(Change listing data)
┌──

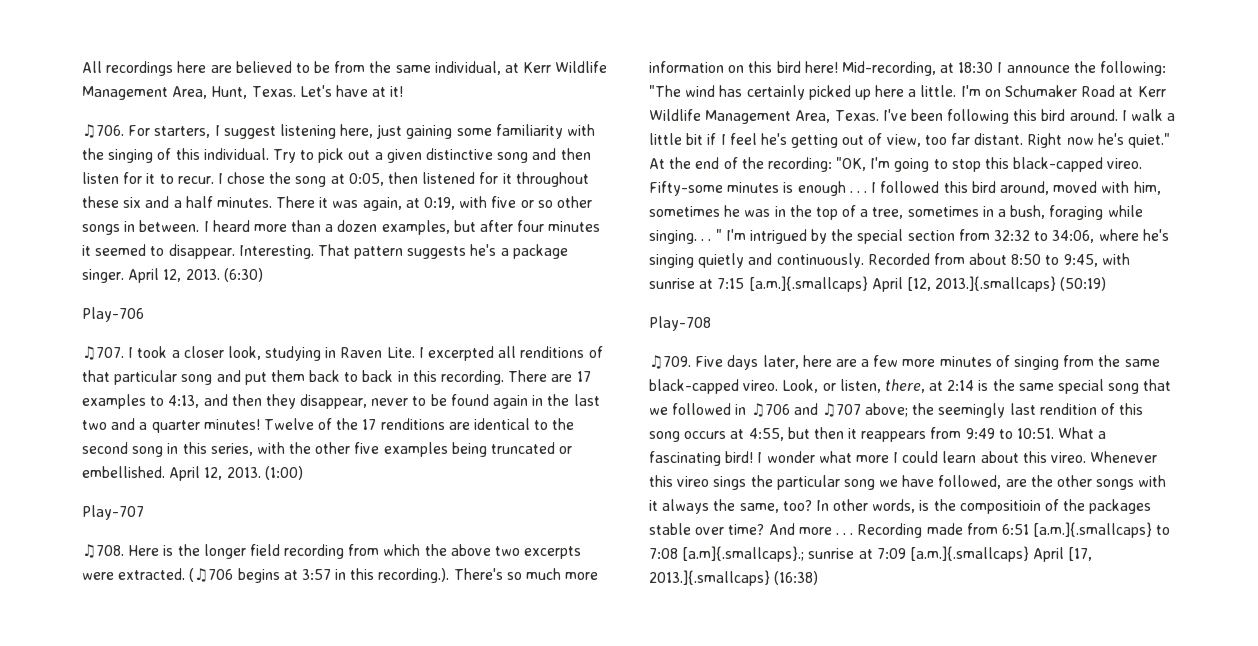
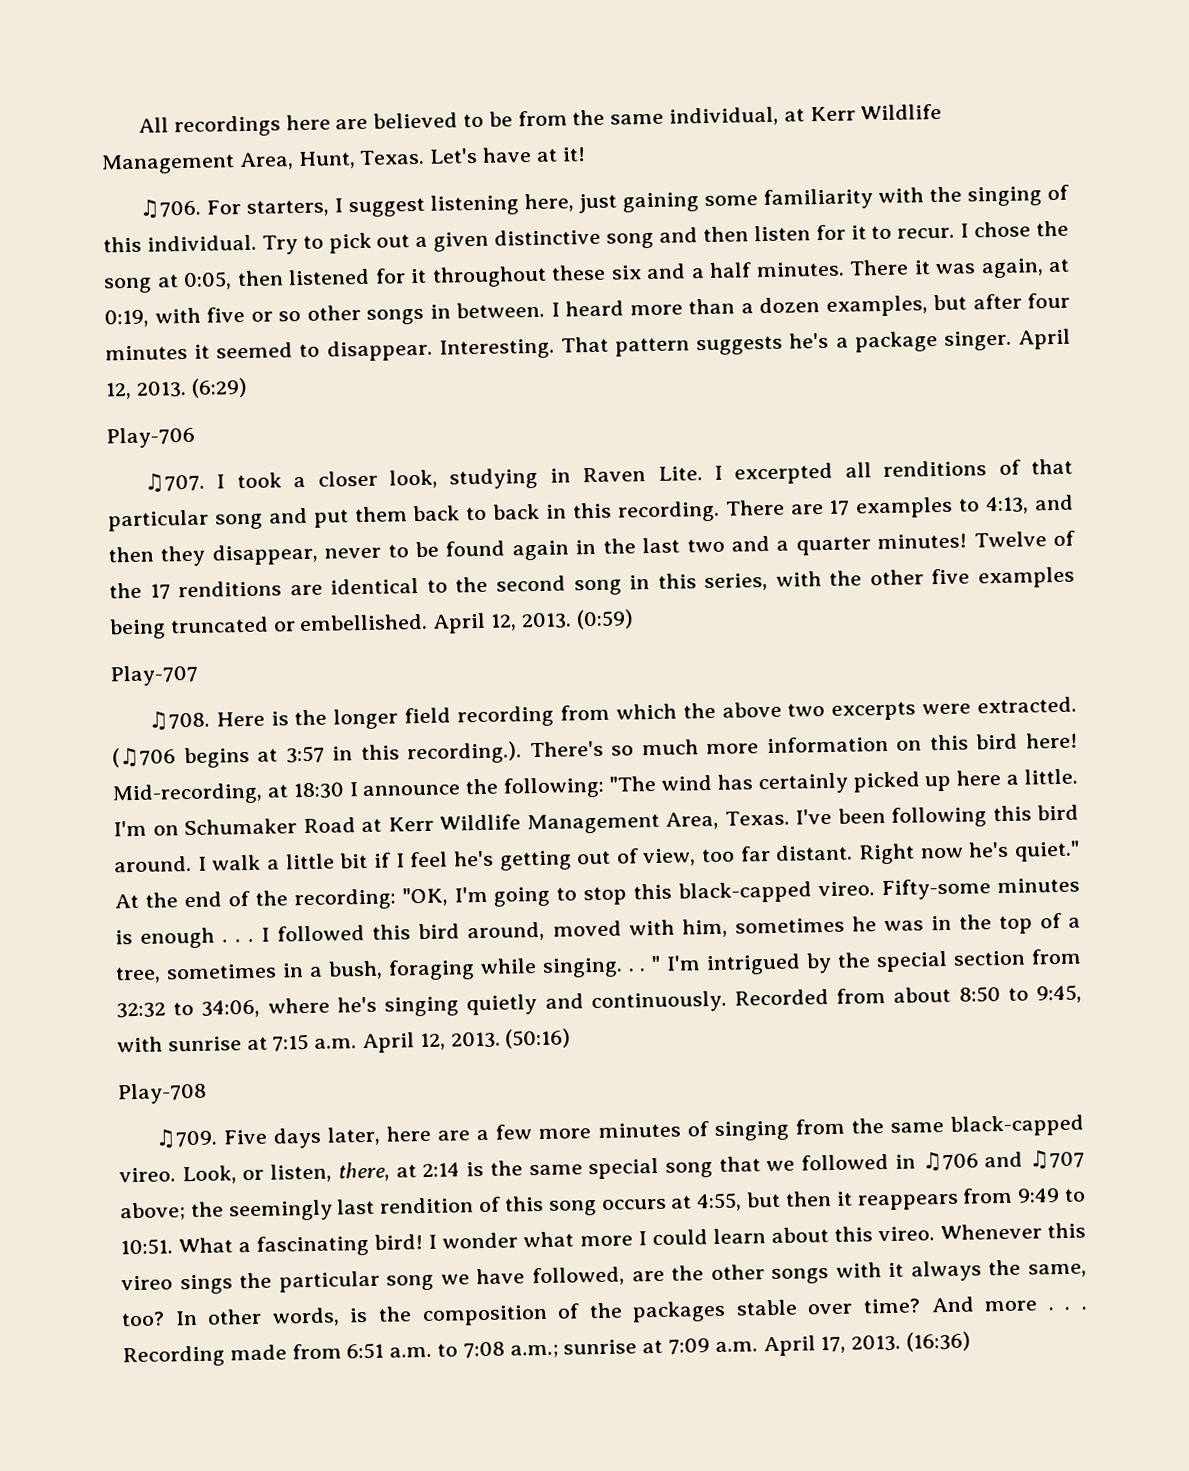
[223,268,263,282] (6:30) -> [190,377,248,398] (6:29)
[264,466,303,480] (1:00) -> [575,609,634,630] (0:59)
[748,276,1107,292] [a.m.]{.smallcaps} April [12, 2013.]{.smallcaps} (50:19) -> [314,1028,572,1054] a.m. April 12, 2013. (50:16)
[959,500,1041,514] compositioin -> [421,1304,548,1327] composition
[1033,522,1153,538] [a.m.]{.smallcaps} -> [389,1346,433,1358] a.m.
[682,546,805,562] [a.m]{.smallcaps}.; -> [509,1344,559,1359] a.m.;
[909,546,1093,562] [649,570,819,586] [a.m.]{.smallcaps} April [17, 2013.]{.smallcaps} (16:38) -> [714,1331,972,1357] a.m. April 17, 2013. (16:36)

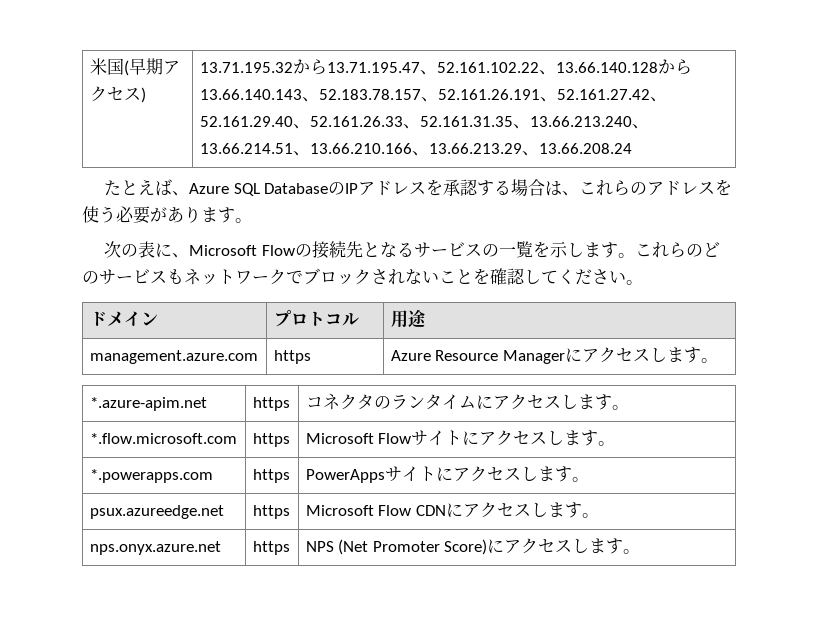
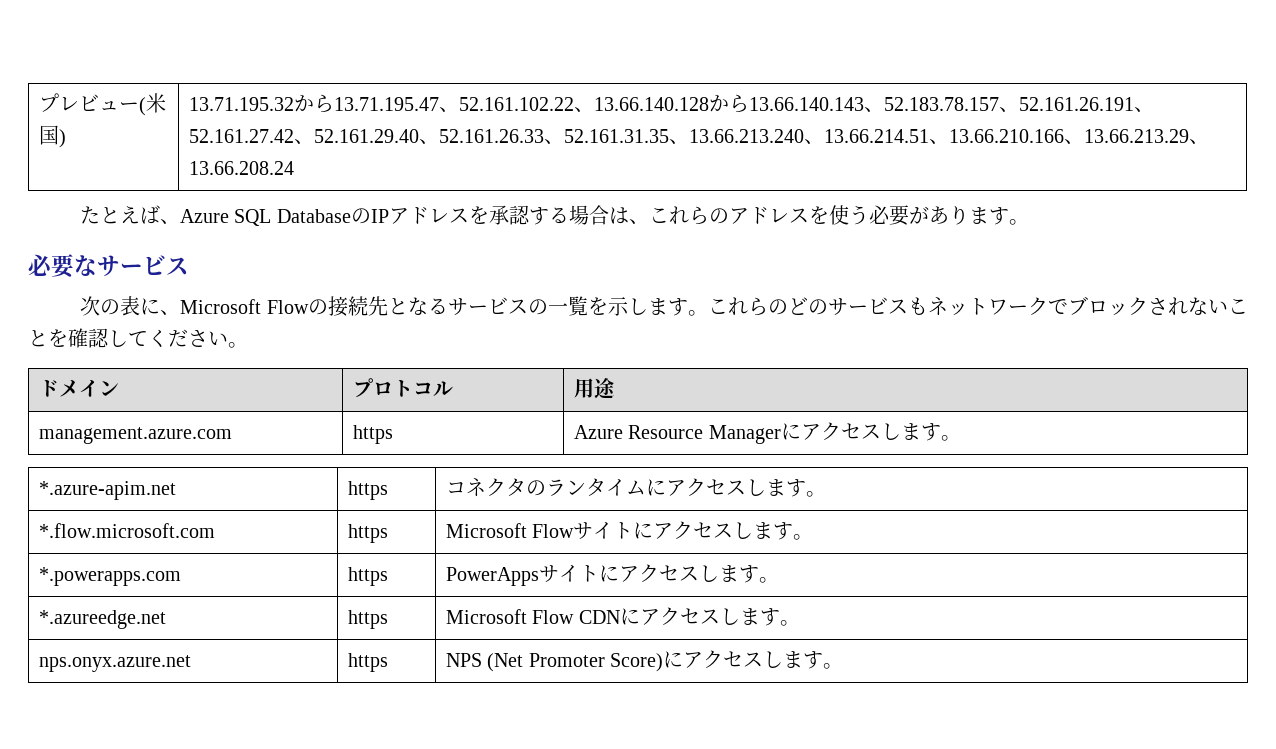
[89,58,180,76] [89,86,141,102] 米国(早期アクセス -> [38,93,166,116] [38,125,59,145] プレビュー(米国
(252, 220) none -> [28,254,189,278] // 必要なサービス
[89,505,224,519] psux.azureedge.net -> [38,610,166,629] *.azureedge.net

└──

> _THE TASK_: Please output, exactly as written, the lines above from the one holding "17, 2013. (16:36)" through the one holding "(252, 220) none", both included, with the pictures omitted.

> _RESPONSE_:
[909,546,1093,562] [649,570,819,586] [a.m.]{.smallcaps} April [17, 2013.]{.smallcaps} (16:38) -> [714,1331,972,1357] a.m. April 17, 2013. (16:36)

[89,58,180,76] [89,86,141,102] 米国(早期アクセス -> [38,93,166,116] [38,125,59,145] プレビュー(米国
(252, 220) none -> [28,254,189,278] // 必要なサービス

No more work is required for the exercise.